There are many reasons why an amputation could end up being unavoidable. Regardless of the cause, amputation is always a last resort, when all other options have been exhausted. We’ve listed the most common causes of amputation below.

Vascular disease

Blood circulation disorders often lead to lower extremity amputations (e.g., toe, foot, or leg), especially for older people. Circulatory disorders are mainly caused by calcification of the arteries, which doctors call arteriosclerosis. This condition causes blood vessels to narrow, known as stenosis, which can cause pain while walking. In more advanced stages of the disease, symptoms may also occur at rest. This can be caused by a lack of exercise, excessive body fat, smoking, high blood pressure, fat metabolism disorders or diabetes.

Diabetic foot syndrome

This syndrome is common in patients with type 2 diabetes mellitus. It is often accompanied by peripheral arterial vascular disease (PAOD), which is caused by diabetes. Both diseases make it more difficult for foot wounds to heal.

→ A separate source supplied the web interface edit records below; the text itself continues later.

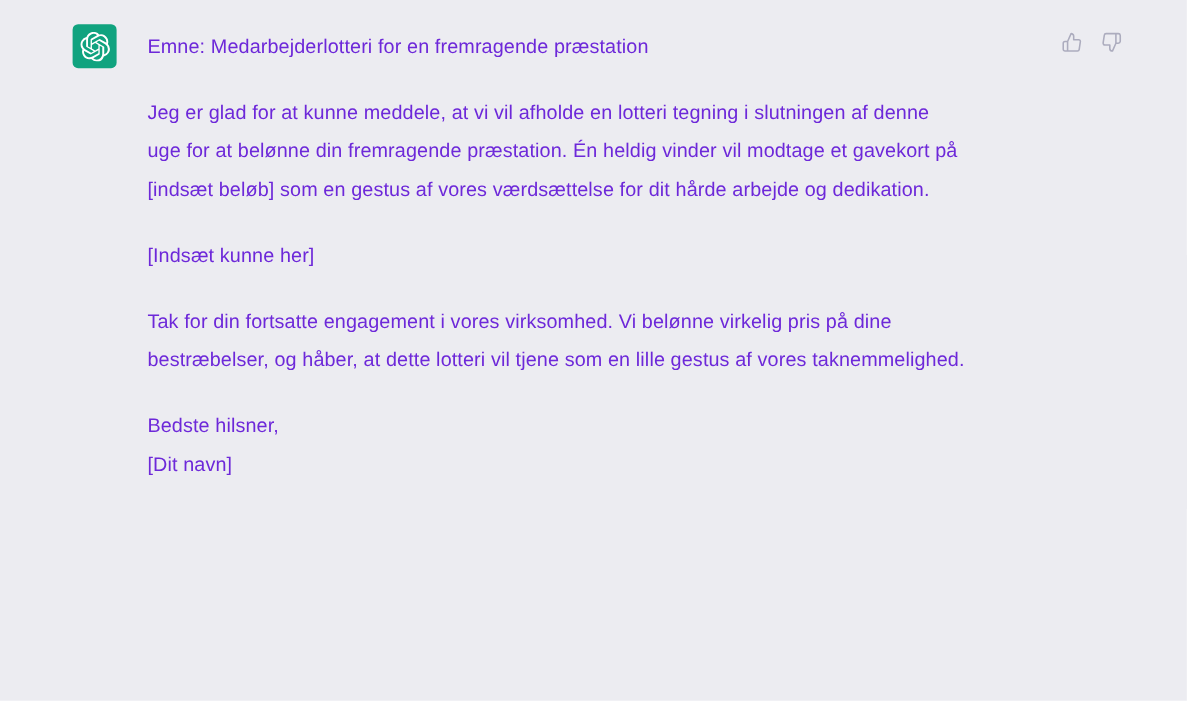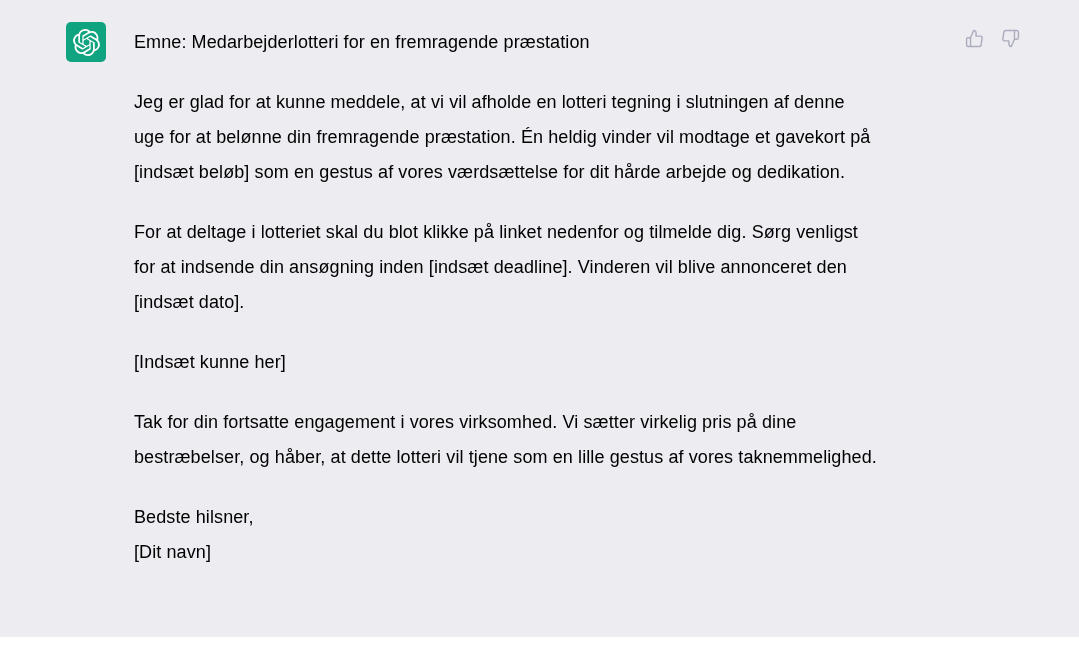--- a/index.html
+++ b/index.html
@@ -46,7 +46,7 @@
     padding-top: 2.5px;
     font-size: 18px;
     line-height: 35px;
-    color: #000000;
+    color: #6d28d9;
     letter-spacing: 0.1px;
   }
   .message-content p {

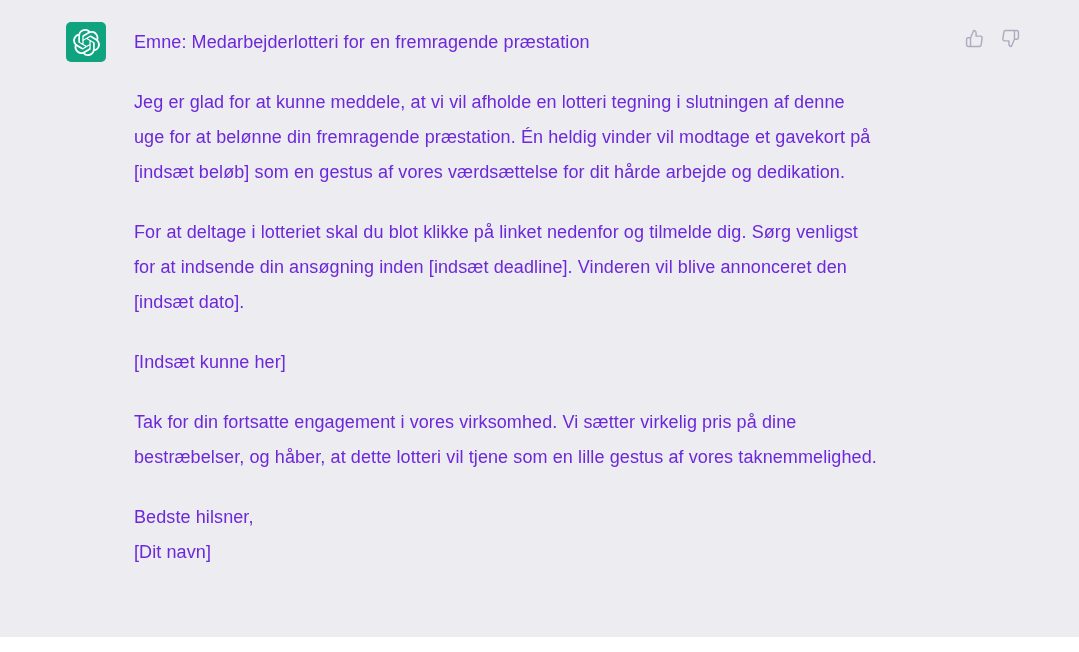--- a/index.html
+++ b/index.html
@@ -109,9 +109,6 @@
       <p>Jeg er glad for at kunne meddele, at vi vil afholde en lotteri tegning i slutningen af denne
 uge for at belønne din fremragende præstation. Én heldig vinder vil modtage et gavekort på
 [indsæt beløb] som en gestus af vores værdsættelse for dit hårde arbejde og dedikation.</p>
-      <p>For at deltage i lotteriet skal du blot klikke på linket nedenfor og tilmelde dig. Sørg venligst
-for at indsende din ansøgning inden [indsæt deadline]. Vinderen vil blive annonceret den
-[indsæt dato].</p>
       <p>[Indsæt kunne her]</p>
       <p>Tak for din fortsatte engagement i vores virksomhed. Vi sætter virkelig pris på dine
 bestræbelser, og håber, at dette lotteri vil tjene som en lille gestus af vores taknemmelighed.</p>

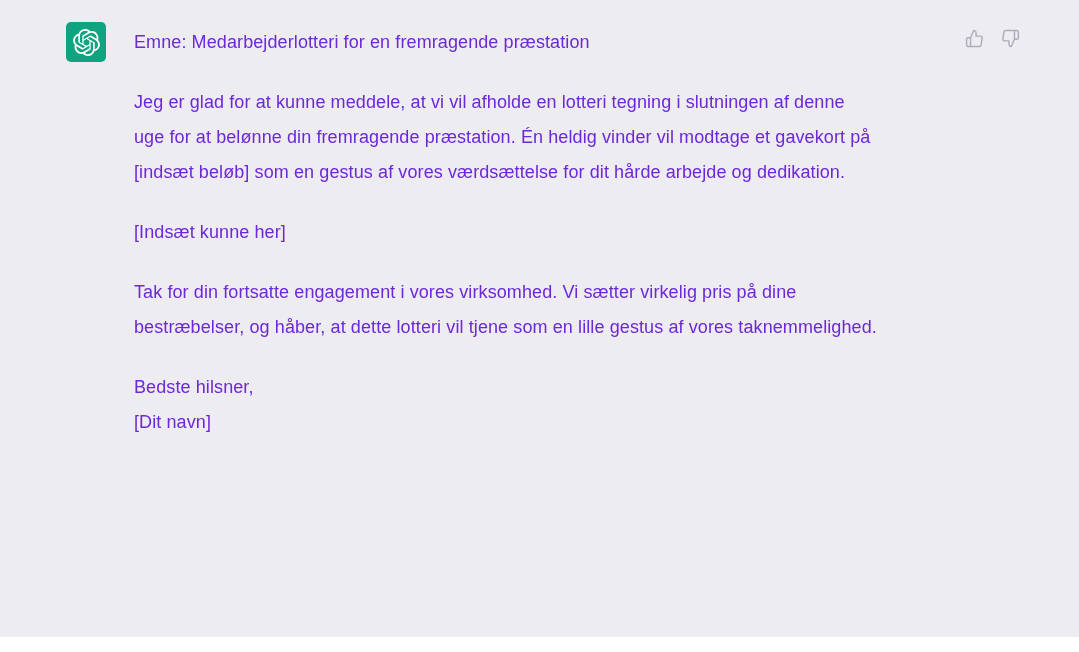--- a/index.html
+++ b/index.html
@@ -110,7 +110,7 @@
 uge for at belønne din fremragende præstation. Én heldig vinder vil modtage et gavekort på
 [indsæt beløb] som en gestus af vores værdsættelse for dit hårde arbejde og dedikation.</p>
       <p>[Indsæt kunne her]</p>
-      <p>Tak for din fortsatte engagement i vores virksomhed. Vi sætter virkelig pris på dine
+      <p>Tak for din fortsatte engagement i vores virksomhed. Vi belønne virkelig pris på dine
 bestræbelser, og håber, at dette lotteri vil tjene som en lille gestus af vores taknemmelighed.</p>
       <p>Bedste hilsner,
 [Dit navn]</p>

People with diabetic foot syndrome often don’t notice until it’s too late, because their ability to feel, including pain, is significantly impaired.

Work and traffic accidents

Workplace and traffic accidents are also common causes of amputation.


Cancer-related amputations are relatively rare. Limb tumors or tumors near joints or nerves can, in some cases, require amputation to prevent the cancer cells from spreading and save the person’s life.


Infections and inflammation can cause amputation, but this is very rare. If the inflammation takes a life-threatening course, known as sepsis, infections can also lead to amputation.